Но это свойство не спасло, однако, Раева. Тесть дал зятю проспаться и на другое утро стал спрашивать обо всем случившемся. Петр Борисович помнил дело смутно; не только вчерашняя хмель все еще сильно туманила голову, но и в это утро он успел уже сходить со двора и был «очень шумен»; вот почему отступиться от своих слов при свойственнике, а главное, при жене, ему казалось делом крайне обидным, и на вопрос Короткого: «Для чего ты такие слова говорил?» — Раев отвечал: «Как для чего? — говорил я всю сущую правду!»

Лгал он и теперь: ни Авдотья, ни сестра ее Аграфена, ни муж последней никогда и не думали говорить того, что взбрело на ум вельми шумного архиерейского служителя.

Дело оставить без доноса было нельзя. Того и гляди Карнаухов, получающий от хозяина в год 6 рублей жалованья, захочет получить наградных за извет 10 рублей и явится со «словом и делом» в Тайную.

Хозяин предупредил батрака и в тот же день ударил следующим челобитьем: «Живет у меня, — писал он в Тайную канцелярию, — из работы крутицкого архиерея сын боярский Раев. И сего, 7-го октября, пришел он в дом пьян и говорил слова непотребные. Отчего я имею опасение, чтоб не причлось впредь мне в вину. А о вышеписанном мне сказывал работник мой Иван Иванов, который прибыл в Петербург за вином подрядным. О сем доносит петербургский житель, купецкой человек Матвей Иванов сын Короткой».

Доношение принято; по обыкновению записано в книгу и тут же положено: «Показанных людей сыскать и разспросить с обстоятельством, по указу».

Отыскали виновного, его жену, доносчика-работника и вместе с тремя бабами-свидетельницами всех привели к допросу.

Карнаухов и бабы передали подробности описанной сцены; причем одна из баб весьма наивна заметила: «А какого царевича Раев обзывал непристойными словами — того он не выговаривал». Шумный служитель струсил и присмирел, каялся во всем, старался оправдываться в «важных непотребных словах» большим шумством, за которым ничего не упомнит, что говорит и делает, и, наконец, объявил, что на него покажут работник и бабы, и он им в том верит.

— А ты почему слов Раева про царевича не показал в первом допросе? — спрашивали судьи Карнаухова.

— Не сказал я суще от забвения, — отвечал доносчик.

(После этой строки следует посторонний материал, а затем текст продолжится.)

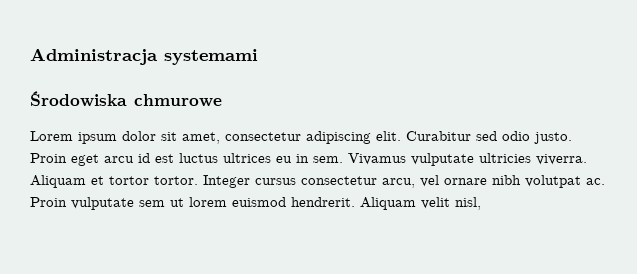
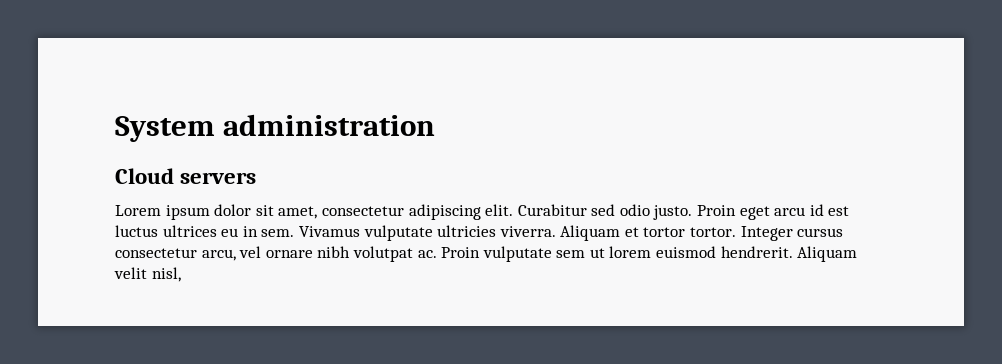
- Administracja systemami
- Środowiska chmurowe
+ System administration
+ Cloud servers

Не обошлось дело и без очной ставки. Раев стоял на том, что «непотребные слова говорил ли — то не помнит, понеже весьма был шумен, и утверждается в том, даже до смерти». С подтвердительными показаниями баб и работника не разладился рассказ жены виновного. Госпожа Раева добавила только одно, что супруг не только был вельми шумен в субботу, но напился и на другой день, с раннего утра.

«Слов непотребных ни от жены, ни от зятя я никогда не слыхал, — каялся Петр Борисович в очной ставке с Авдотьей Тарасьевной, — говорил я от себя, ничего не помня, от шумства».

Следствие продолжалось несколько дней. По истечении их всех свидетельниц и свидетеля выпустили на расписку, с подтверждением царского указа — под страхом смерти никому и ничего не сказывать, о чем их допрашивали. Что же касается до Раева, то его протомили в колодничьей палате более полутора месяца, и только 1 декабря 1721 года, по определению Тайной канцелярии, учинено ему «жестокое наказание вместо кнута, бит батоги нещадно с напамятованием, чтоб впредь таких непристойных слов не говорил, опасаясь большего истязания и ссылки на каторгу».